Choice of recognizable units for URDU OCR

  • Authors:
  • Gurpreet Singh Lehal

  • Affiliations:
  • Punjabi University, Patiala

  • Venue:
  • Proceeding of the workshop on Document Analysis and Recognition
  • Year:
  • 2012

Quantified Score

Hi-index 0.00

Visualization

Abstract

There has been considerable work on Arabic OCR. However, all that work is based on Naskh style. Urdu script is based on Arabic alphabet, but uses Nastalique style. The Nastalique style makes OCR in general and character segmentation in particular, a highly challenging task, so most of the researchers avoid the character segmentation phase and go in for higher unit of recognition. For Urdu, the next higher recognition unit considered by researchers is ligature, which lies between character and word. A ligature is a connected component of one or more characters and usually an Urdu word is composed of 1 to 8 ligatures. A related issue is identification of all possible ligatures for recognition purpose. For this purpose, we have performed a statistical analysis of Urdu corpus to collect and organise the Urdu ligatures. The number of unique ligatures comes to be more than 26,000, and recognition of such a huge class is again a Herculean task.

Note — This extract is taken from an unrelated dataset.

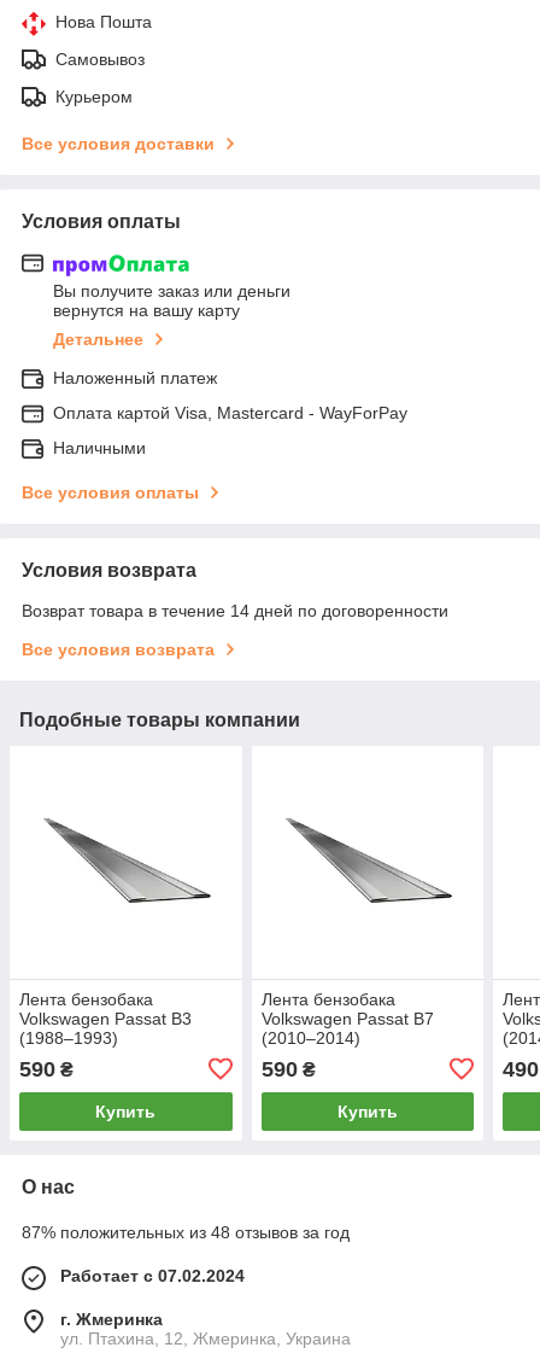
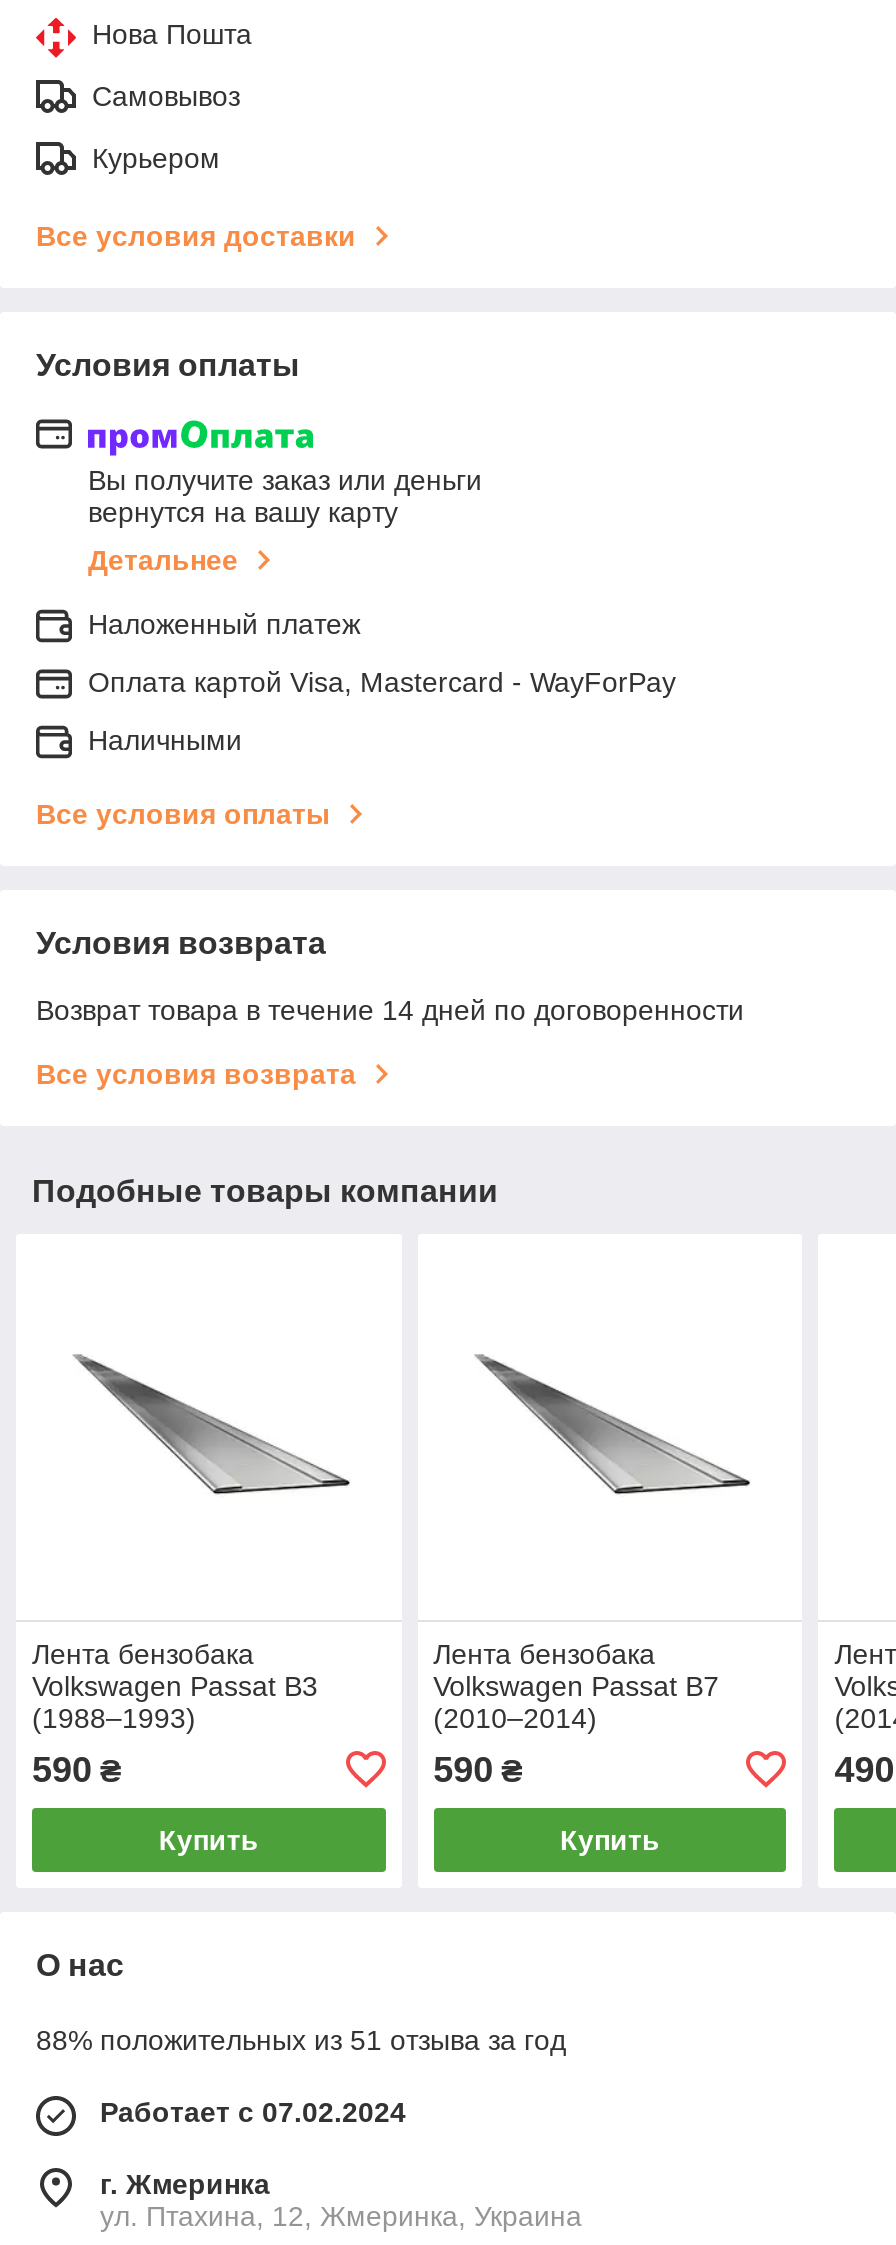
[22,1222,350,1242] 87% положительных из 48 отзывов за год -> [36,2024,566,2056] 88% положительных из 51 отзыва за год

It becomes necessary to reduce the class count and look for alternative recognition unit. From OCR point of view, a ligature can further be segmented into one primary connected component and zero or more secondary connected components. The primary component represents the basic shape of the ligature, while the secondary connected component corresponds to the dots and diacritics marks and special symbols associated with the ligature. To reduce the class count, the ligatures with similar primary components are clubbed together. Further statistical analysis is performed to count and arrange in descending order the primary components and a manageable class of around 2300 recognition units has been generated, which covers 99% of Urdu corpus.